General information
- Coordinates: 32°04′39″S 140°59′53″E﻿ / ﻿32.07757°S 140.99801°E
- Owner: Silverton Tramway Company
- Operator: Silverton Tramway Company
- Lines: Silverton Tramway Port Augusta-Cockburn
- Distance: 58 kilometres from Sulphide Street 483 kilometres from Adelaide
- Platforms: 1

Construction
- Structure type: Ground

Other information
- Status: Closed

History
- Opened: 11 June 1887
- Closed: 9 January 1970

Location

= Cockburn railway station =

Former railway station in South Australia, Australia

Cockburn railway station was located on the Silverton Tramway serving the town of Cockburn on the New South Wales / South Australian state border.

==History==
Cockburn station opened on 11 June 1887 when the Silverton Tramway opened from Broken Hill.
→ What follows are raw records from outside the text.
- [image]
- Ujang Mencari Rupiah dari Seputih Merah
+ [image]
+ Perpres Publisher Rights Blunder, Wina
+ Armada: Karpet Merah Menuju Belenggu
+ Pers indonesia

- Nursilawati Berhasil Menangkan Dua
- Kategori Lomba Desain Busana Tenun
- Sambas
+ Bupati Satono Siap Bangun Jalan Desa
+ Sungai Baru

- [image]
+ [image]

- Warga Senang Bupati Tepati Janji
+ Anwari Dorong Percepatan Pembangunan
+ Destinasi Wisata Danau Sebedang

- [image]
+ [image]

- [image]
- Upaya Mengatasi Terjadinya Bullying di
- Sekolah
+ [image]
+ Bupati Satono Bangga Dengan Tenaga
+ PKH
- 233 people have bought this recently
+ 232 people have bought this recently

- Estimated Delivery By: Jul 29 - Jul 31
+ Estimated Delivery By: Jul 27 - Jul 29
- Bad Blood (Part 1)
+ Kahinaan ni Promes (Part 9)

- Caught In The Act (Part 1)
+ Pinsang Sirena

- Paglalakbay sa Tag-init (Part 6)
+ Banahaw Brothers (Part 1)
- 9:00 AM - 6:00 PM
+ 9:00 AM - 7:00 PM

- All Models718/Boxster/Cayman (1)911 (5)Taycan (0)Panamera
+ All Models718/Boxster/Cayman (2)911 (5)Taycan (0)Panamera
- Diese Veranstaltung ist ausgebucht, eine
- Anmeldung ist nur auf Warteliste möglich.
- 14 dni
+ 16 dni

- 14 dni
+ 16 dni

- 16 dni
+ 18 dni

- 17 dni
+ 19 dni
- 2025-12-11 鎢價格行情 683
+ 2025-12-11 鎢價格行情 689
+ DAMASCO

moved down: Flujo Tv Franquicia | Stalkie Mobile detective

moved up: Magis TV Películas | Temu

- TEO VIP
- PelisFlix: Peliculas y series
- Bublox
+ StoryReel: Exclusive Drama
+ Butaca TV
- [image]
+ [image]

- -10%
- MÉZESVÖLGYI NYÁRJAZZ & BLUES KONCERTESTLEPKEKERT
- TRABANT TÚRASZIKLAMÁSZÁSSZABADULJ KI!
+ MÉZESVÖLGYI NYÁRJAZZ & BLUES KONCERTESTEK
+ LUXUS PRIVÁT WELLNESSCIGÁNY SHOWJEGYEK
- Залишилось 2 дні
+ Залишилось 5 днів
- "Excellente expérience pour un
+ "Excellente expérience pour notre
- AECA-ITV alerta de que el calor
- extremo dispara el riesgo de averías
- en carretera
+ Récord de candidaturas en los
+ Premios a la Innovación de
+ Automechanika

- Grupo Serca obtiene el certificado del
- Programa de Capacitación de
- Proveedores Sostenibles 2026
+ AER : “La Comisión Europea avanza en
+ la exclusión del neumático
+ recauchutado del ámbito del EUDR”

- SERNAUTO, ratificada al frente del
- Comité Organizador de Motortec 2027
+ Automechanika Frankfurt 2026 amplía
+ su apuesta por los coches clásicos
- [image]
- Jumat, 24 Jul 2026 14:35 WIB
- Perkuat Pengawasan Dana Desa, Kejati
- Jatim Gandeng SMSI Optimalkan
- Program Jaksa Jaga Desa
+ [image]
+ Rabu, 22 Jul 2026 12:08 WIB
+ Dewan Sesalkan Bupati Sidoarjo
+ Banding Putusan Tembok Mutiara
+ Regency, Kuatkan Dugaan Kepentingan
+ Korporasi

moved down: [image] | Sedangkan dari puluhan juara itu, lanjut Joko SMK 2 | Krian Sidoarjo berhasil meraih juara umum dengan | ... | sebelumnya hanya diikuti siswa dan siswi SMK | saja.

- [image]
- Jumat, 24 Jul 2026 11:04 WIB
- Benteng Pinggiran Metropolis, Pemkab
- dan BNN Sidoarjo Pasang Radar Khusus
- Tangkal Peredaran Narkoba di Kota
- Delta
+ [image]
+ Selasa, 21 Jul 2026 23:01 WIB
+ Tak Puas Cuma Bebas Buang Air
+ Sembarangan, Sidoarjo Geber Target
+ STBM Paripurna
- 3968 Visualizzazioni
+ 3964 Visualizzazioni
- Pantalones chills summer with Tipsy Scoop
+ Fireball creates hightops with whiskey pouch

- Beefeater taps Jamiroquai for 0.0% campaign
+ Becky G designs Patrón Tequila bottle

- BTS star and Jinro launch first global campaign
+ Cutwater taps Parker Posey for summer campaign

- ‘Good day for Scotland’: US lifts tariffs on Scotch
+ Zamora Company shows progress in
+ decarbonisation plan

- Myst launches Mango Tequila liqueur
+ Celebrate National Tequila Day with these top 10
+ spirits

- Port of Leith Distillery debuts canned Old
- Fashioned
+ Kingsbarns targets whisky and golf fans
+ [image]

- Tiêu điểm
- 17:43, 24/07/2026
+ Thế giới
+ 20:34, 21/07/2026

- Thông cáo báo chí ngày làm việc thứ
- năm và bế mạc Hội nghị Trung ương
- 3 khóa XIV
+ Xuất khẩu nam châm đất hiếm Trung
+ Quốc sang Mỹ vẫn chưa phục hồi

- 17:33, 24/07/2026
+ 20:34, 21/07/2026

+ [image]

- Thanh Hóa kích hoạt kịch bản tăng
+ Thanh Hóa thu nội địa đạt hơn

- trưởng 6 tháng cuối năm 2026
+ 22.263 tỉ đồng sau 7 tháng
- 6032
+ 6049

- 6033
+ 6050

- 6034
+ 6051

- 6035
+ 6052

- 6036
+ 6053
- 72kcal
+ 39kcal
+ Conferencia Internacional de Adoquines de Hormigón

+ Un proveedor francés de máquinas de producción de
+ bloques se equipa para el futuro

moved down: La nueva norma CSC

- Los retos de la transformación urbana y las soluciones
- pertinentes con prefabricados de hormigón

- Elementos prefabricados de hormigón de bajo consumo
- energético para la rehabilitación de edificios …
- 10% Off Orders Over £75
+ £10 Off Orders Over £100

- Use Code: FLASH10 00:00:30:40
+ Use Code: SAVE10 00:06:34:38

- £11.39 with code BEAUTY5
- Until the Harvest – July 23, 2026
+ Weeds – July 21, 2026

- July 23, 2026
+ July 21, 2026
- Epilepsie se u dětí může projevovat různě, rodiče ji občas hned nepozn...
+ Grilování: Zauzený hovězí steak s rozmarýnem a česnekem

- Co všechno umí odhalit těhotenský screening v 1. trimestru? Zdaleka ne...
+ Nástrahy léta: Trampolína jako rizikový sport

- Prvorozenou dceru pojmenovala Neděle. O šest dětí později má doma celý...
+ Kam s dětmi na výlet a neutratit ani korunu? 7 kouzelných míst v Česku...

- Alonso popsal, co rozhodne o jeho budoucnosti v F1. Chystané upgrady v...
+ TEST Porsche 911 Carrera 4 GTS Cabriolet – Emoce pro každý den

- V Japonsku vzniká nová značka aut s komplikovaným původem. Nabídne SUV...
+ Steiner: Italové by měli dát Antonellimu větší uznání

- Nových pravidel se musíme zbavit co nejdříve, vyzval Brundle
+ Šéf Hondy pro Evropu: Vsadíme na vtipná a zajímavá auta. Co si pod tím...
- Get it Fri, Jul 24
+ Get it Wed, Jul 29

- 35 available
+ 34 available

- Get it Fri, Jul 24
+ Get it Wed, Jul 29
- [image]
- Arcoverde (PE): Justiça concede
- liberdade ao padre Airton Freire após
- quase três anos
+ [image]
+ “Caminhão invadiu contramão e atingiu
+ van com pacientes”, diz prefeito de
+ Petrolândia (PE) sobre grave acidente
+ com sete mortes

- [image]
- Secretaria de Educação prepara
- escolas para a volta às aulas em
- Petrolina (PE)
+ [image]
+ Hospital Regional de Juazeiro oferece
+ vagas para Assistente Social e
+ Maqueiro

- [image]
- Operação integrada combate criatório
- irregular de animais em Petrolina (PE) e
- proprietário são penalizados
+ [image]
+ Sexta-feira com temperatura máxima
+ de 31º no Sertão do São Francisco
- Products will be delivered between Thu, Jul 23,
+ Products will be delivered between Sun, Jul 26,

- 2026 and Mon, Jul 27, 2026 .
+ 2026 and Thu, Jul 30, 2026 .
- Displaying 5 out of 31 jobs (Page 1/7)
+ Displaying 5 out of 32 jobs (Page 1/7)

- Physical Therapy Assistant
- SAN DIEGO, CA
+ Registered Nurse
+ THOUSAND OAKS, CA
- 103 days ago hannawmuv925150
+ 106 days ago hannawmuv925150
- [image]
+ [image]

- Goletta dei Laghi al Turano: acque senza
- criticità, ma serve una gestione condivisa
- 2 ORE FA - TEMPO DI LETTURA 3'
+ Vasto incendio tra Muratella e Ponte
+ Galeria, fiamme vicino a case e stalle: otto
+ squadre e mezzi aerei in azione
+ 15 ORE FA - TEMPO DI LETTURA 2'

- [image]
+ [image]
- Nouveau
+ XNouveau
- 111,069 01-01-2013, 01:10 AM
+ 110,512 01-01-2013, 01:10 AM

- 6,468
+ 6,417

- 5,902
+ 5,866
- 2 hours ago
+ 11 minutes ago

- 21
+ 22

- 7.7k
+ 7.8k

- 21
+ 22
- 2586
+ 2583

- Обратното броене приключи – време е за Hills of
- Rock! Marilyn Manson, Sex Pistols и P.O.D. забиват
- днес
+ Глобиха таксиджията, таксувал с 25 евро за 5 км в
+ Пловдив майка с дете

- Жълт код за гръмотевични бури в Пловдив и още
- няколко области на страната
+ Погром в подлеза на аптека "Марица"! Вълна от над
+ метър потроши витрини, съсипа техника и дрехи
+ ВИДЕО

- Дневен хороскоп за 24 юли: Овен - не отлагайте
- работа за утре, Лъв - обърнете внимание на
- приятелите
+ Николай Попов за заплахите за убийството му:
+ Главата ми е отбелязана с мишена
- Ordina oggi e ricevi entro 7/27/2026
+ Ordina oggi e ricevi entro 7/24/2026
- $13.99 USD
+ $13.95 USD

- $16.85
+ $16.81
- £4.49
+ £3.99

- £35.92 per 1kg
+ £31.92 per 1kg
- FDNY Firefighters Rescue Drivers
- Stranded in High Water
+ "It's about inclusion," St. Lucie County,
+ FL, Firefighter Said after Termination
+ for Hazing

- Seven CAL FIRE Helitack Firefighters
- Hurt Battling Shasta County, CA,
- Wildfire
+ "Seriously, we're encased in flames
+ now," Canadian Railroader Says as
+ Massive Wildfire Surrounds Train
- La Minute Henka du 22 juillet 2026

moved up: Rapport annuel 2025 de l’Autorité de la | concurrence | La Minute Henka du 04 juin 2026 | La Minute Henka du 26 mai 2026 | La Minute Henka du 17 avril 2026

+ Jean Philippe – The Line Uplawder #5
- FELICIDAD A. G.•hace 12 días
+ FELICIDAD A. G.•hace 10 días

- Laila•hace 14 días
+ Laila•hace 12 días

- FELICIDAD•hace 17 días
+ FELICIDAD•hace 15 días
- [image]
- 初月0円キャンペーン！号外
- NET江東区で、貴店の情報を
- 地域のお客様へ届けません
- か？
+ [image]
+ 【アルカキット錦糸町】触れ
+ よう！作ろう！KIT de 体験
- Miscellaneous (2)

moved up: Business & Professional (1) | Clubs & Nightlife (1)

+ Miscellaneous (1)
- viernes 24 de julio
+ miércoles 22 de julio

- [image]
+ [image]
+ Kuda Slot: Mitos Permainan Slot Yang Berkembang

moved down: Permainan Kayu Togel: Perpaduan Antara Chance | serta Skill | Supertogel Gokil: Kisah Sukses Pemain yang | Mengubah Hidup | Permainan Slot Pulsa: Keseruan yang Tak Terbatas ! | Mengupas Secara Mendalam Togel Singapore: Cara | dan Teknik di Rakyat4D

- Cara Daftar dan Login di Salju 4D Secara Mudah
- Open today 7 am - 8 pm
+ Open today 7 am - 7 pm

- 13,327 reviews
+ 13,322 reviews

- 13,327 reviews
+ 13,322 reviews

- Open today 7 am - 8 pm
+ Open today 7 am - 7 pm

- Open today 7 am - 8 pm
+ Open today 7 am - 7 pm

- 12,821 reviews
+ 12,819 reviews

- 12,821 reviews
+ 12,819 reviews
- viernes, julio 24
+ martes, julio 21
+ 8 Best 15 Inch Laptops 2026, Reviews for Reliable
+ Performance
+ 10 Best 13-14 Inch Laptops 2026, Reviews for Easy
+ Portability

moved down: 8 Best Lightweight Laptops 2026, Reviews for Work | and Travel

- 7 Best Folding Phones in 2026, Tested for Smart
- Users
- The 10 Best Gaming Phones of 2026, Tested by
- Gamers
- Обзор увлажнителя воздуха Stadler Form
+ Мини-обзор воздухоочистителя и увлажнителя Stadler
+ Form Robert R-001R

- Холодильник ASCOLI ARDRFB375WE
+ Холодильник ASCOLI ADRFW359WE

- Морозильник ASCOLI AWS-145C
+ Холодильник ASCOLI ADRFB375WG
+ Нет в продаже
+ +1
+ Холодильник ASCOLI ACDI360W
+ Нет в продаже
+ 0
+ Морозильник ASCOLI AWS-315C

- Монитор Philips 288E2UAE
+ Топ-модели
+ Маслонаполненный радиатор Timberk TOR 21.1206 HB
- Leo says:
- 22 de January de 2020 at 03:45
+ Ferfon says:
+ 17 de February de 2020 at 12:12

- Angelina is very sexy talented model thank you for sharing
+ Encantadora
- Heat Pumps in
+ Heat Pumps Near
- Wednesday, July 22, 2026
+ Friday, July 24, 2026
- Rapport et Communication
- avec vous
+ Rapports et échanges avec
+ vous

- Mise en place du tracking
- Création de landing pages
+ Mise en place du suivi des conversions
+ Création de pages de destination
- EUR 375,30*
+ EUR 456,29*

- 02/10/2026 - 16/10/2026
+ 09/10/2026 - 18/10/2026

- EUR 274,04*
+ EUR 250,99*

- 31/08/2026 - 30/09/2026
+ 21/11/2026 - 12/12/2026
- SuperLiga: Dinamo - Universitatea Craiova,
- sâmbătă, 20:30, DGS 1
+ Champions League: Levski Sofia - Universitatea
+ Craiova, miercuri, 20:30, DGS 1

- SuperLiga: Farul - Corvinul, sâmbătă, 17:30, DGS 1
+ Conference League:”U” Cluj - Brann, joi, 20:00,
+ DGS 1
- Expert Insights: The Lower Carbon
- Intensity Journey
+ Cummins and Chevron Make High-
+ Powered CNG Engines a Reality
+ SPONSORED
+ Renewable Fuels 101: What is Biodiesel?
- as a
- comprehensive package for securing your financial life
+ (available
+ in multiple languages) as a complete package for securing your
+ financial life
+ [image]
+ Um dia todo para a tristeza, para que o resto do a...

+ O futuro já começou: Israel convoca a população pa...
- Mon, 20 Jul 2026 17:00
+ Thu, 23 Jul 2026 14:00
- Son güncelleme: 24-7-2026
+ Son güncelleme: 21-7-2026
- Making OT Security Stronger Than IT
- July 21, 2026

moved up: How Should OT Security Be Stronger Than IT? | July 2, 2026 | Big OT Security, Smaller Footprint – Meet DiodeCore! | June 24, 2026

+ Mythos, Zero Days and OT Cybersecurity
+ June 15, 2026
It was the junction station between the Silverton Tramway and South Australian Railways. Both lines were laid to the same gauge, allowing trains to cross between the networks, however locomotives were changed at Cockburn.

The station was initially served by one daily train in each direction. By 1908, this had increased to 30 in each direction. The station closed on 9 January 1970 when the Silverton Tramway was replaced by a new standard gauge line.